▶ **Exercise objective**
Exact copy, no pictures: repeat the data that follows.

(Dataset items)
------------------------------------------------

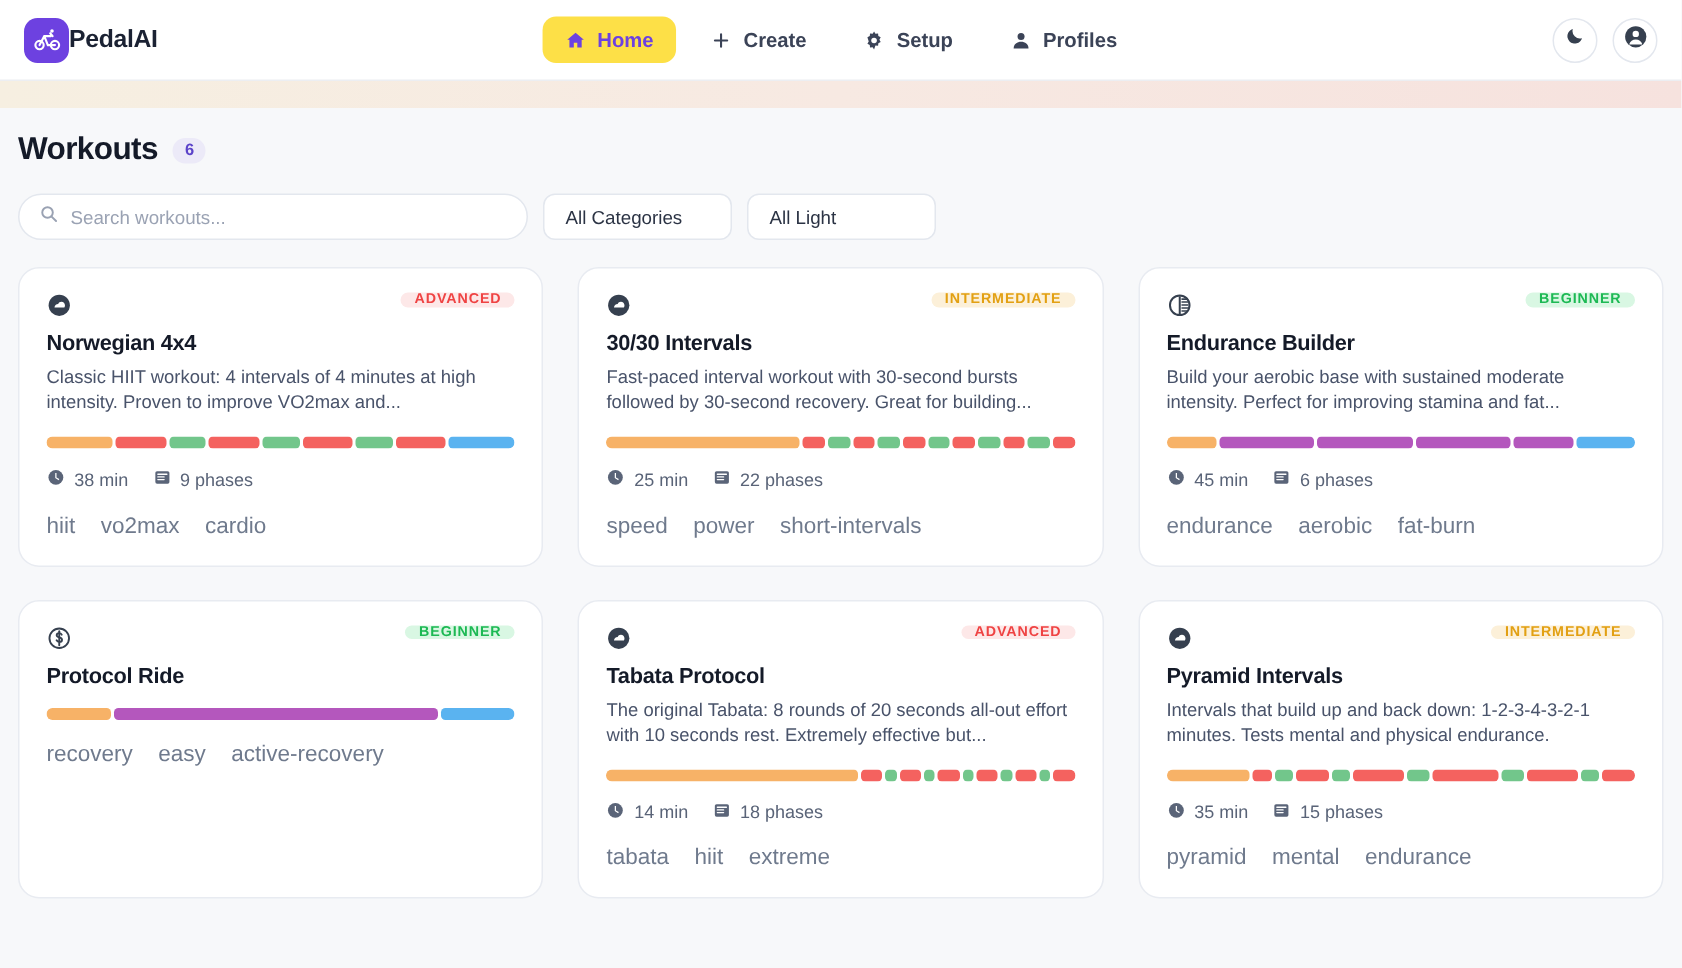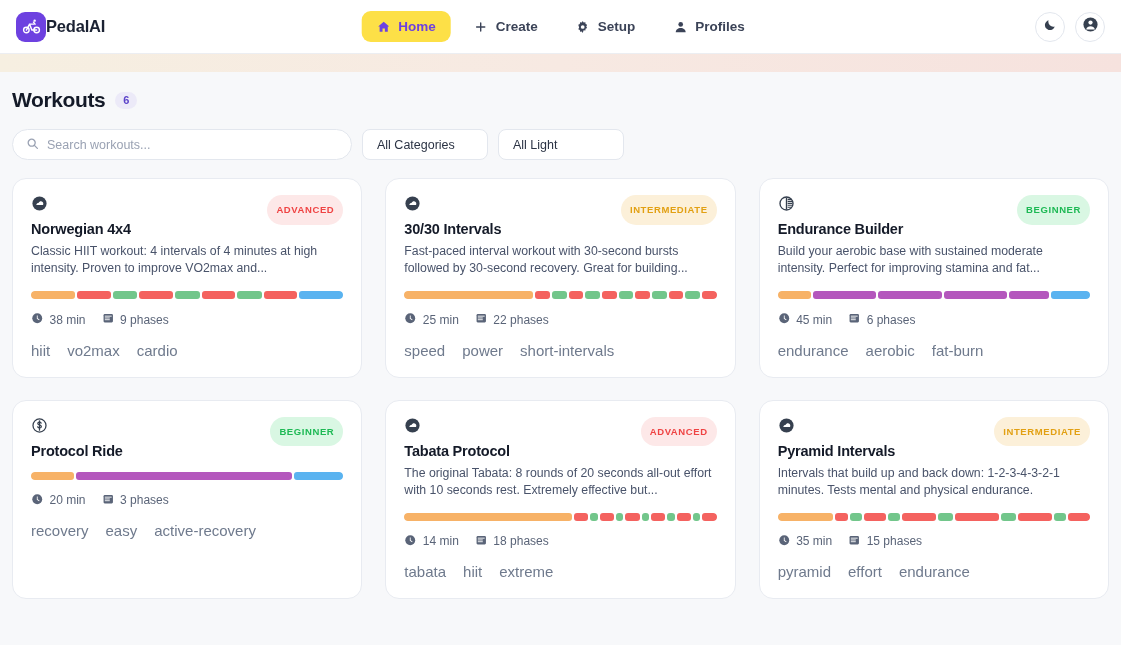--- a/index.html
+++ b/index.html
@@ -96,21 +96,21 @@
     background: #fff;
     border: 1px solid #e8ebf1;
     border-radius: 14px;
     padding: 16px 18px 18px 18px;
     cursor: pointer;
   }
   .card-top { display: flex; align-items: flex-start; justify-content: space-between; height: 26px; }
   .card-icon { color: #36404f; display: flex; align-items: center; }
   .level-badge {
     font-size: 9.5px; font-weight: bold; letter-spacing: 0.6px;
-    border-radius: 999px; padding: 10px 9px; line-height: 1;
+    border-radius: 999px; padding: 0 9px; line-height: 1;
   }
   .level-advanced { background: #fde8e8; color: #ef4343; }
   .level-intermediate { background: #fcf0d9; color: #e2a013; }
   .level-beginner { background: #d9f7e3; color: #1db954; }
 
   .card-name {
     font-size: 14.5px; font-weight: bold; color: #141a28;
     letter-spacing: -0.2px;
   }
   .card-desc {
@@ -380,36 +380,20 @@
             </svg>
           </span>
        <span class="level-badge level-beginner">BEGINNER</span>
      </div>
      <div class="card-name">Protocol Ride</div>
      <div class="phase-bar">
           <span class="phase-seg" style="flex:14 0 0; background:#f7b267"></span>
           <span class="phase-seg" style="flex:70 0 0; background:#b457bd"></span>
           <span class="phase-seg" style="flex:16 0 0; background:#5ab3f0"></span>
         </div>
-     <div class="meta-row">
-       <span class="meta">
-         <span><svg width="12.5" height="12.5" viewBox="0 0 24 24" fill="#5a6478">
-                <circle cx="12" cy="12" r="9.5"></circle>
-                <path d="M11.2 6.5h1.6V12l3.6 2.2-.85 1.4L11.2 12.9z" fill="#fff"></path>
-              </svg></span>
-         <span>20 min</span>
-       </span>
-       <span class="meta">
-         <span><svg width="12.5" height="12.5" viewBox="0 0 24 24" fill="#5a6478">
-                <rect x="3" y="4" width="18" height="16" rx="2.2"></rect>
-                <path d="M6.2 8h11.6M6.2 11.4h8M6.2 14.8h8" stroke="#fff" stroke-width="1.7" stroke-linecap="round"></path>
-              </svg></span>
-         <span>3 phases</span>
-       </span>
-     </div>
      <div class="tags">
           <span>recovery</span>
           <span>easy</span>
           <span>active-recovery</span>
         </div>
       </div>
       <div class="card">
         <div class="card-top">
        <span class="card-icon">
             <svg width="17" height="17" viewBox="0 0 24 24" fill="#36404f">
@@ -494,18 +478,18 @@
        <span class="meta">
          <span><svg width="12.5" height="12.5" viewBox="0 0 24 24" fill="#5a6478">
                 <rect x="3" y="4" width="18" height="16" rx="2.2"></rect>
                 <path d="M6.2 8h11.6M6.2 11.4h8M6.2 14.8h8" stroke="#fff" stroke-width="1.7" stroke-linecap="round"></path>
               </svg></span>
          <span>15 phases</span>
        </span>
      </div>
      <div class="tags">
           <span>pyramid</span>
-          <span>effort</span>
+          <span>mental</span>
           <span>endurance</span>
         </div>
       </div>
     </div>
 </div>
 
 </body></html>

------------------------------------------------

▶ **Answer for the task**
--- a/index.html
+++ b/index.html
@@ -96,21 +96,21 @@
     background: #fff;
     border: 1px solid #e8ebf1;
     border-radius: 14px;
     padding: 16px 18px 18px 18px;
     cursor: pointer;
   }
   .card-top { display: flex; align-items: flex-start; justify-content: space-between; height: 26px; }
   .card-icon { color: #36404f; display: flex; align-items: center; }
   .level-badge {
     font-size: 9.5px; font-weight: bold; letter-spacing: 0.6px;
-    border-radius: 999px; padding: 10px 9px; line-height: 1;
+    border-radius: 999px; padding: 0 9px; line-height: 1;
   }
   .level-advanced { background: #fde8e8; color: #ef4343; }
   .level-intermediate { background: #fcf0d9; color: #e2a013; }
   .level-beginner { background: #d9f7e3; color: #1db954; }
 
   .card-name {
     font-size: 14.5px; font-weight: bold; color: #141a28;
     letter-spacing: -0.2px;
   }
   .card-desc {
@@ -380,36 +380,20 @@
             </svg>
           </span>
        <span class="level-badge level-beginner">BEGINNER</span>
      </div>
      <div class="card-name">Protocol Ride</div>
      <div class="phase-bar">
           <span class="phase-seg" style="flex:14 0 0; background:#f7b267"></span>
           <span class="phase-seg" style="flex:70 0 0; background:#b457bd"></span>
           <span class="phase-seg" style="flex:16 0 0; background:#5ab3f0"></span>
         </div>
-     <div class="meta-row">
-       <span class="meta">
-         <span><svg width="12.5" height="12.5" viewBox="0 0 24 24" fill="#5a6478">
-                <circle cx="12" cy="12" r="9.5"></circle>
-                <path d="M11.2 6.5h1.6V12l3.6 2.2-.85 1.4L11.2 12.9z" fill="#fff"></path>
-              </svg></span>
-         <span>20 min</span>
-       </span>
-       <span class="meta">
-         <span><svg width="12.5" height="12.5" viewBox="0 0 24 24" fill="#5a6478">
-                <rect x="3" y="4" width="18" height="16" rx="2.2"></rect>
-                <path d="M6.2 8h11.6M6.2 11.4h8M6.2 14.8h8" stroke="#fff" stroke-width="1.7" stroke-linecap="round"></path>
-              </svg></span>
-         <span>3 phases</span>
-       </span>
-     </div>
      <div class="tags">
           <span>recovery</span>
           <span>easy</span>
           <span>active-recovery</span>
         </div>
       </div>
       <div class="card">
         <div class="card-top">
        <span class="card-icon">
             <svg width="17" height="17" viewBox="0 0 24 24" fill="#36404f">
@@ -494,18 +478,18 @@
        <span class="meta">
          <span><svg width="12.5" height="12.5" viewBox="0 0 24 24" fill="#5a6478">
                 <rect x="3" y="4" width="18" height="16" rx="2.2"></rect>
                 <path d="M6.2 8h11.6M6.2 11.4h8M6.2 14.8h8" stroke="#fff" stroke-width="1.7" stroke-linecap="round"></path>
               </svg></span>
          <span>15 phases</span>
        </span>
      </div>
      <div class="tags">
           <span>pyramid</span>
-          <span>effort</span>
+          <span>mental</span>
           <span>endurance</span>
         </div>
       </div>
     </div>
 </div>
 
 </body></html>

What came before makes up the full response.